### ASSIGNED TASK
Please copy out each line of the listing that contains the word "htop".
#### RECORD EXCERPTS ####
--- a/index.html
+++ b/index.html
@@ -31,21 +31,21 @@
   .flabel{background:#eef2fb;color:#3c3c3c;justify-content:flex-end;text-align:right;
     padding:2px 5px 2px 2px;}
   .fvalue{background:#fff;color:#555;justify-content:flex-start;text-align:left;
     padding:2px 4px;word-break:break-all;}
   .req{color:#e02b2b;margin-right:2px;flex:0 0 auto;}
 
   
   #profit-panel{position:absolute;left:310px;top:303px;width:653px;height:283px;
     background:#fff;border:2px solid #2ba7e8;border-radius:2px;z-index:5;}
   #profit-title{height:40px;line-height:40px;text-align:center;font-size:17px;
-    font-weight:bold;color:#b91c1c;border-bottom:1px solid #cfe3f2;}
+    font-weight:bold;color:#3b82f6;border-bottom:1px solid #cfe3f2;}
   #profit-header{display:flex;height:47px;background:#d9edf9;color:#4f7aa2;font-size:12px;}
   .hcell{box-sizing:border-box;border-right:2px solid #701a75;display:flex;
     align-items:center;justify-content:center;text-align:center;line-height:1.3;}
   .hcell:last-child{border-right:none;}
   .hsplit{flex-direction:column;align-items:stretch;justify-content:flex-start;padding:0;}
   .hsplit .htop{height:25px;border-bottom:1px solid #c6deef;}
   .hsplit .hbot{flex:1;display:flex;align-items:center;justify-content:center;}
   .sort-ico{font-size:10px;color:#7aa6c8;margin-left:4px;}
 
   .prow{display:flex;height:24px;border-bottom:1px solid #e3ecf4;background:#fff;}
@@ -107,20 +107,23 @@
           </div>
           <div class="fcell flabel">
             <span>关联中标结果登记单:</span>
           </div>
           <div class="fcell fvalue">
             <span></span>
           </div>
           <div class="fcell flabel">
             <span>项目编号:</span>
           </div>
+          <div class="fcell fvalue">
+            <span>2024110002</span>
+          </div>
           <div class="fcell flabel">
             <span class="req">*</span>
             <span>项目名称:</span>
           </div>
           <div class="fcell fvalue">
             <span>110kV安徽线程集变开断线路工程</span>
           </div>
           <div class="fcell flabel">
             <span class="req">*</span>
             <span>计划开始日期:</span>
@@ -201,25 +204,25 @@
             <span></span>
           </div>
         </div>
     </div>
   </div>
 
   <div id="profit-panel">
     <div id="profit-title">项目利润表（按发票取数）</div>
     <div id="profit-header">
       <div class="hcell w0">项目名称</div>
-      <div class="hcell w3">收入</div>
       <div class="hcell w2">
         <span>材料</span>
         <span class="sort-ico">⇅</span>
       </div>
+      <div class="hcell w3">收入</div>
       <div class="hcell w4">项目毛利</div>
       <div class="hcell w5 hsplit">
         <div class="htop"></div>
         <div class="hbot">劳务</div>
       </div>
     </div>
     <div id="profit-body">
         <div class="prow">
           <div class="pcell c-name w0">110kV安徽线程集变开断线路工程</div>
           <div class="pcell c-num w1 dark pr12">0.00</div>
####
#### RECORD EXCERPTS ####
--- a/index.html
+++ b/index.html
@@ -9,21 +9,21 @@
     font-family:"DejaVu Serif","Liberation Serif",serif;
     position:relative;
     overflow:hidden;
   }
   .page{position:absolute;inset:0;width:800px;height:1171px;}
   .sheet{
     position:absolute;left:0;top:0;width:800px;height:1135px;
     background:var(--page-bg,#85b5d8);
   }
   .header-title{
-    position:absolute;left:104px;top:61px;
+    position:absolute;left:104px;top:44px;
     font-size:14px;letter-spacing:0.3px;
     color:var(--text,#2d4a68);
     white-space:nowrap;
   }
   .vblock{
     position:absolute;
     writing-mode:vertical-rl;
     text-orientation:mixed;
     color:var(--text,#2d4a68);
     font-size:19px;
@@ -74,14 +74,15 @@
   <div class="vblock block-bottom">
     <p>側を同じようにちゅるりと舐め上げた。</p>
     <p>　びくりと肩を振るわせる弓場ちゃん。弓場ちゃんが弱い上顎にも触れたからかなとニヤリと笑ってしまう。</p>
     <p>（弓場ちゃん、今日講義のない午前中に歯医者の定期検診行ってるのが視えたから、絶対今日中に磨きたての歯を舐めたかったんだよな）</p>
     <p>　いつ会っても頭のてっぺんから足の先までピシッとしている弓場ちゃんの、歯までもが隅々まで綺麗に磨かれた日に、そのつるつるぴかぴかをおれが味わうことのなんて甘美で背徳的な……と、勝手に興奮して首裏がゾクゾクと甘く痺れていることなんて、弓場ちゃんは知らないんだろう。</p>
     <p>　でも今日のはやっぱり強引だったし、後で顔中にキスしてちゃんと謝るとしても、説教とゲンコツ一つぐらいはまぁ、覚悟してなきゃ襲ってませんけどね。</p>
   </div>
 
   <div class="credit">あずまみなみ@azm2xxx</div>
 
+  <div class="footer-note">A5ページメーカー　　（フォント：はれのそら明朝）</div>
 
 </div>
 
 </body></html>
####
#### RECORD EXCERPTS ####
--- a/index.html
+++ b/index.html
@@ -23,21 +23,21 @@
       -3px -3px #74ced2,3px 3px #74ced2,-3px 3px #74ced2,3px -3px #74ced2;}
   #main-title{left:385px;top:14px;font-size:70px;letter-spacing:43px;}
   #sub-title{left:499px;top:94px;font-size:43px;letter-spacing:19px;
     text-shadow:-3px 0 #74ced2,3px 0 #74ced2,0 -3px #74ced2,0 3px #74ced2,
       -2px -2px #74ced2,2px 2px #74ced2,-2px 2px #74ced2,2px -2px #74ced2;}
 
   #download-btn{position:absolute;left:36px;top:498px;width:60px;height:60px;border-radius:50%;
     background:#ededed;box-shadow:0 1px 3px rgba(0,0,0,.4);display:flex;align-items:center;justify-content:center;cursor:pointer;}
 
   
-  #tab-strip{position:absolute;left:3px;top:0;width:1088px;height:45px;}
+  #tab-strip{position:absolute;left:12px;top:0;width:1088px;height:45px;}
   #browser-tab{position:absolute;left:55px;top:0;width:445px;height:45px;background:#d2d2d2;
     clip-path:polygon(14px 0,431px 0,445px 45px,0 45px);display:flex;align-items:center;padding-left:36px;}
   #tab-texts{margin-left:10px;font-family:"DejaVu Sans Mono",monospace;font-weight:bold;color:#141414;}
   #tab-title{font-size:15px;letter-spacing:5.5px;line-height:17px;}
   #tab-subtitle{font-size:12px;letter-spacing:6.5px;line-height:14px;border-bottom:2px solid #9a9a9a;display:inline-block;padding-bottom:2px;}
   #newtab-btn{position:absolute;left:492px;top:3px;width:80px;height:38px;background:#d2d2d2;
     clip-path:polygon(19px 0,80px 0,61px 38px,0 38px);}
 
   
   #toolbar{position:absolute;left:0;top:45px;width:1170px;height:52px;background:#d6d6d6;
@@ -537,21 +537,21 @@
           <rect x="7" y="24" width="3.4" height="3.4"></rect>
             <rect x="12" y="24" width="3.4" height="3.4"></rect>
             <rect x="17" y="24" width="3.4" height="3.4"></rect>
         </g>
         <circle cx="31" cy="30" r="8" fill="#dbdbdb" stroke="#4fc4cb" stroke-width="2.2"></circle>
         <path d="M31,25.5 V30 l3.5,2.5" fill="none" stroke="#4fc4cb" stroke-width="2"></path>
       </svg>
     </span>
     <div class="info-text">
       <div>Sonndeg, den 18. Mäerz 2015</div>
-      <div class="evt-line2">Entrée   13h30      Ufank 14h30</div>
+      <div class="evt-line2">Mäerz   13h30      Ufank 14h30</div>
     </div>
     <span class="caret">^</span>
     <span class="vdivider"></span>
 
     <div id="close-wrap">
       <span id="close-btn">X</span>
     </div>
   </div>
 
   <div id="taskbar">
####
### WRITTEN ANSWER
   .hsplit .htop{height:25px;border-bottom:1px solid #c6deef;}
         <div class="htop"></div>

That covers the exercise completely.